Literatura
Nuria Labari y la caza del rayo
El escritor portugués y Premio Nobel de Literatura José Saramago murió ayer a los 87 años en Lanzarote, isla donde residía desde hace años y hogar de su fundación. El autor de Ensayo sobre la ceguera y El Evangelio según Jesucristo murió en su casa, en la localidad de Tías, poco antes de la una de la tarde, a causa de una leucemia crónica. Estaba acompañado por su mujer y traductora al español, la periodista Pilar del Río, cuando comenzó a sentirse mal. Falleció poco después.
La salud del autor se había resentido en los últimos años. De hecho, en 2008 sufrió una grave enfermedad respiratoria que lo mantuvo hospitalizado e hizo temer por su vida. Caín, publicada el pasado noviembre, fue la última obra de este nieto e hijo de campesinos nacido en 1922 en la pequeña aldea de Azinhaga. Marcada por sus orígenes pobres y su formación autodidacta, la suya fue una voz -literaria y pública- con frecuencia polémica por su contundente izquierdismo y su ateísmo beligerante.
Pero no sólo fue polémica. Fue también, sobre todo, muy reconocida. No en vano, Saramago fue el creador de uno de los universos literarios más personales y sólidos del siglo XX, y supo aunar su vocación de escritor con su faceta de hombre comprometido que nunca cesó de denunciar las injusticias que veía a su alrededor o de pronunciarse sobre los conflictos políticos de su tiempo. "Saramago vive como escribe, tan lúcido e íntegro en sus libros como en los días de su vida", dijo en una ocasión la novelista colombiana Laura Restrepo al resumir "la clara impronta de humanidad" que emanaba de la figura y de la obra del portugués.
Persona de firmes convicciones, capaz de "estar al lado de los que sufren y en contra de los que hacen sufrir"; "hombre de una sola palabra, de una sola pieza", como lo definió su mujer cuando en 1998 le dieron el Nobel, el primero que recibió un escritor en lengua portuguesa, por una obra que "mediante parábolas sustentadas con imaginación, compasión e ironía, nos permite continuamente captar una realidad fugitiva", según destacó entonces la Academia sueca.

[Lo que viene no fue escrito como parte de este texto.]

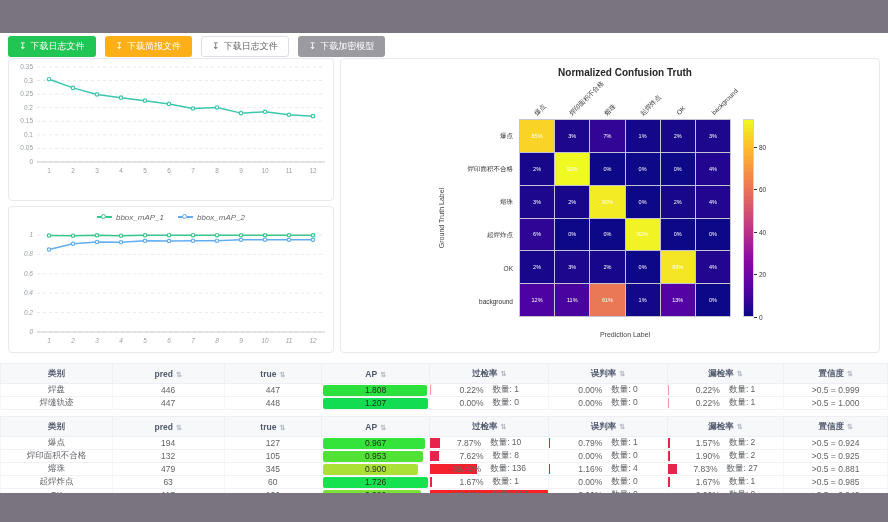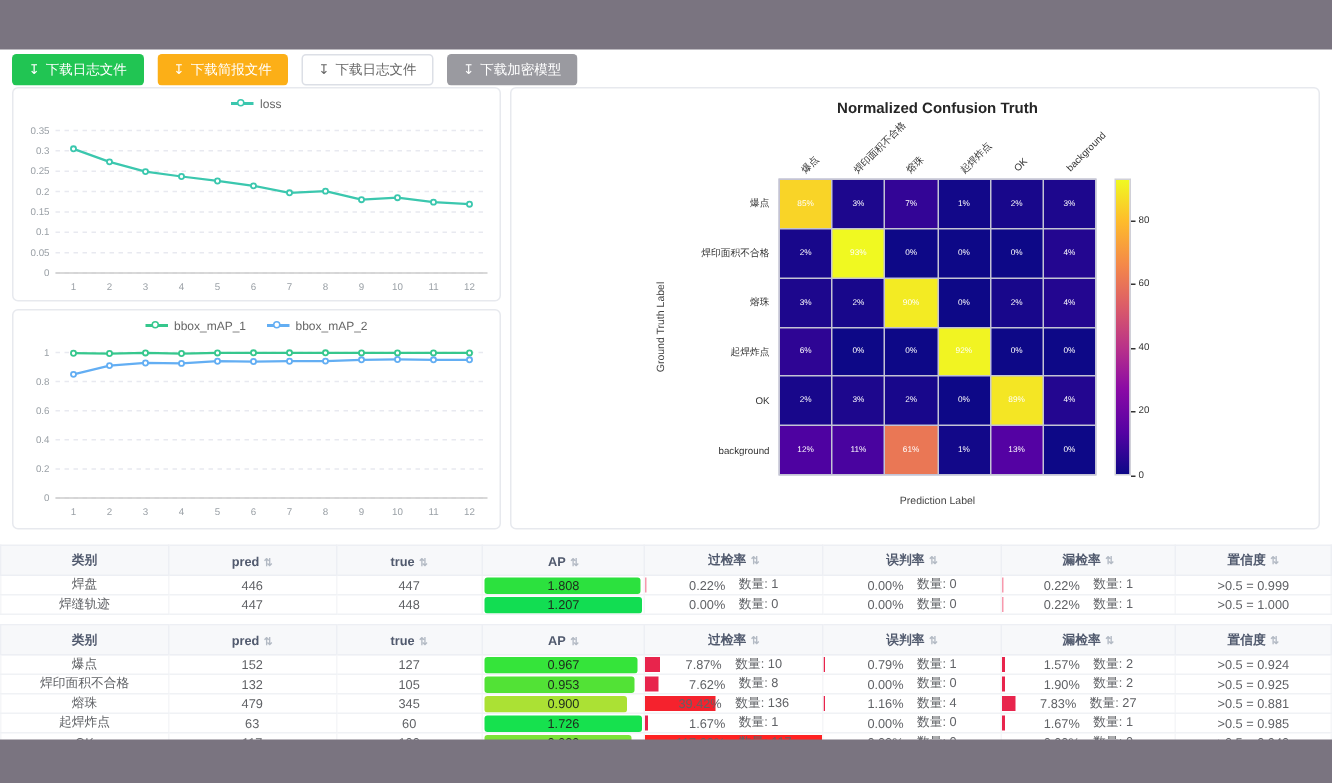"loss" div.legend { html: <div> <span><span><span></span></span><span>loss</span></span> </div> -> none }
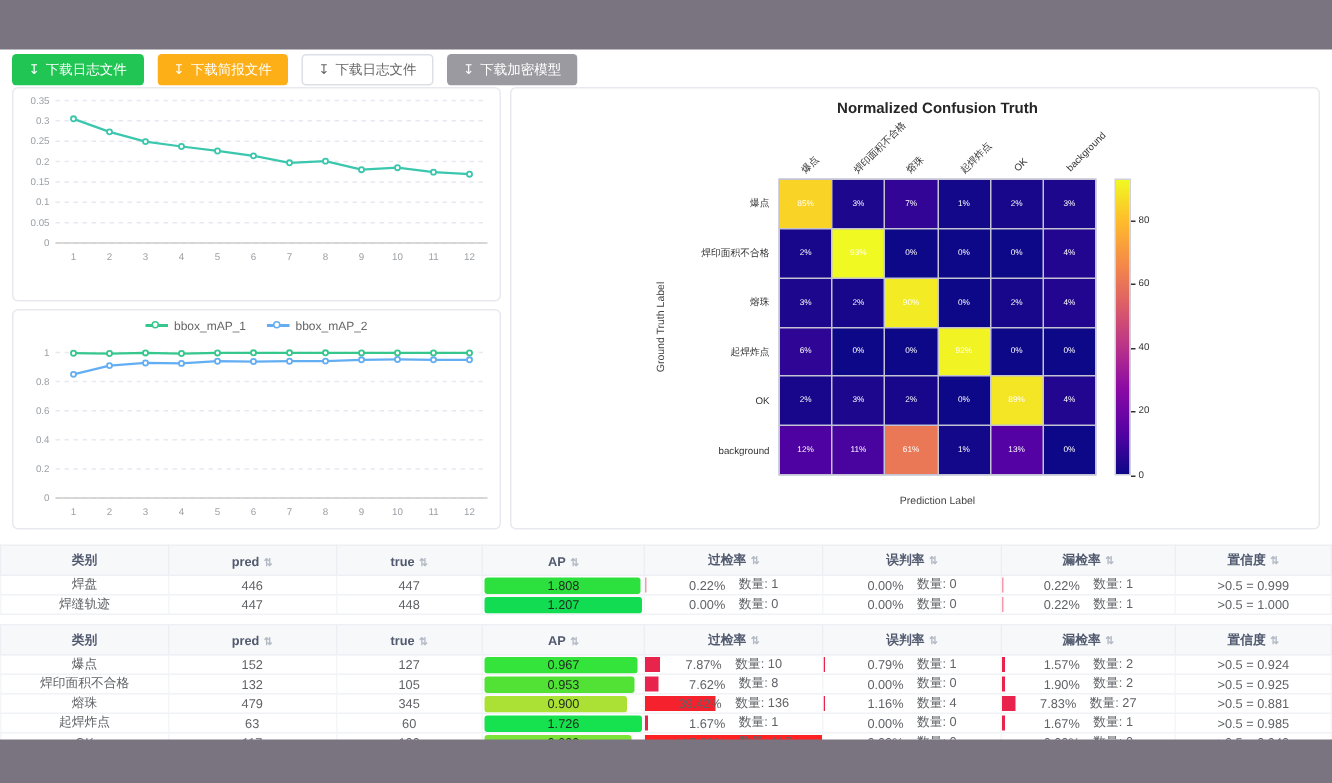"bbox_mAP_1" #card-map { font-style: none -> italic }
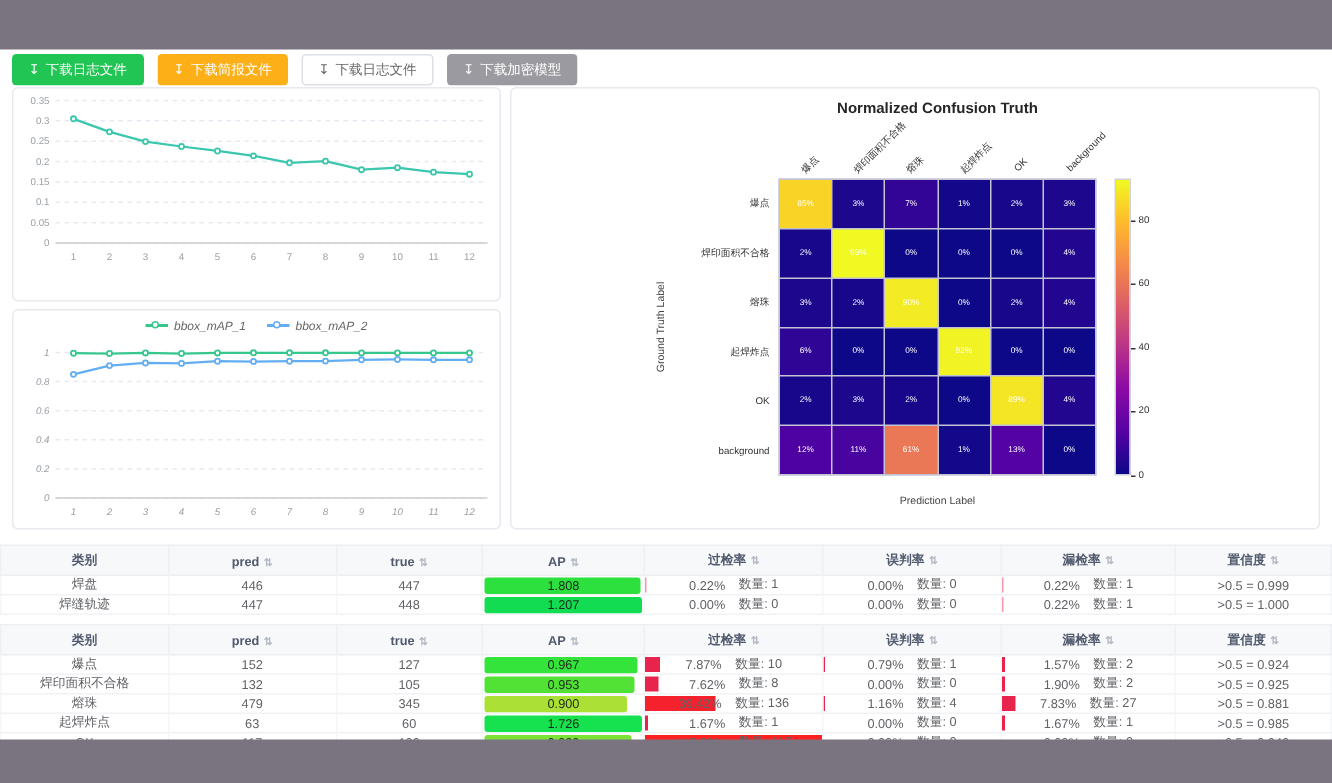"152" td { text: 152 -> 194 }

Saramago reconocía siempre que no tenía poder para cambiar el mundo, pero sí para decir que era necesario cambiarlo. Y lo decía en ese "espacio literario enorme" que para él era la novela, en la que aseguraba no haber "inventado nada". "Sólo soy alguien que, al escribir, se limita a levantar una piedra y a poner la vista en lo que hay debajo. No es culpa mía si de vez en cuando me salen monstruos", afirmó en 1997, con motivo de uno de sus múltiples doctorados honoris causa.
Sus viajes le servían también para animar a los oyentes a reaccionar ante el mal funcionamiento del mundo, "a indignarse, a no quedarse en esa especie de inercia de rebaño". "Es hora de aullar, porque si nos dejamos llevar por los poderes que nos gobiernan se puede decir que nos merecemos lo que tenemos", aseguraba este militante comunista durante buena parte de su vida que sin embargo criticó con dureza a la izquierda. "Antes caíamos en el tópico de decir que la derecha era estúpida, pero hoy día no conozco nada más estúpido que la izquierda", dijo en una ocasión.
En innumerables ocasiones Saramago reclamó un debate profundo sobre el sistema democrático, convencido como estaba de que el verdadero poder no reside en los gobiernos sino en las multinacionales. "Hablar de democracia es una falacia", se quejaba.
El escritor publicó su primera novela, Tierra de pecado, en 1947. Luego llegó una larga etapa de silencio porque, solía decir, no tuvo nada que decir. A los 60 años le llegó el reconocimiento internacional, tras publicar Memorial del convento. Y entre un libro y otro, y hasta el final de sus días, tuvo un empeño crucial: "He intentado no hacer nada en la vida que avergonzara al niño que fui".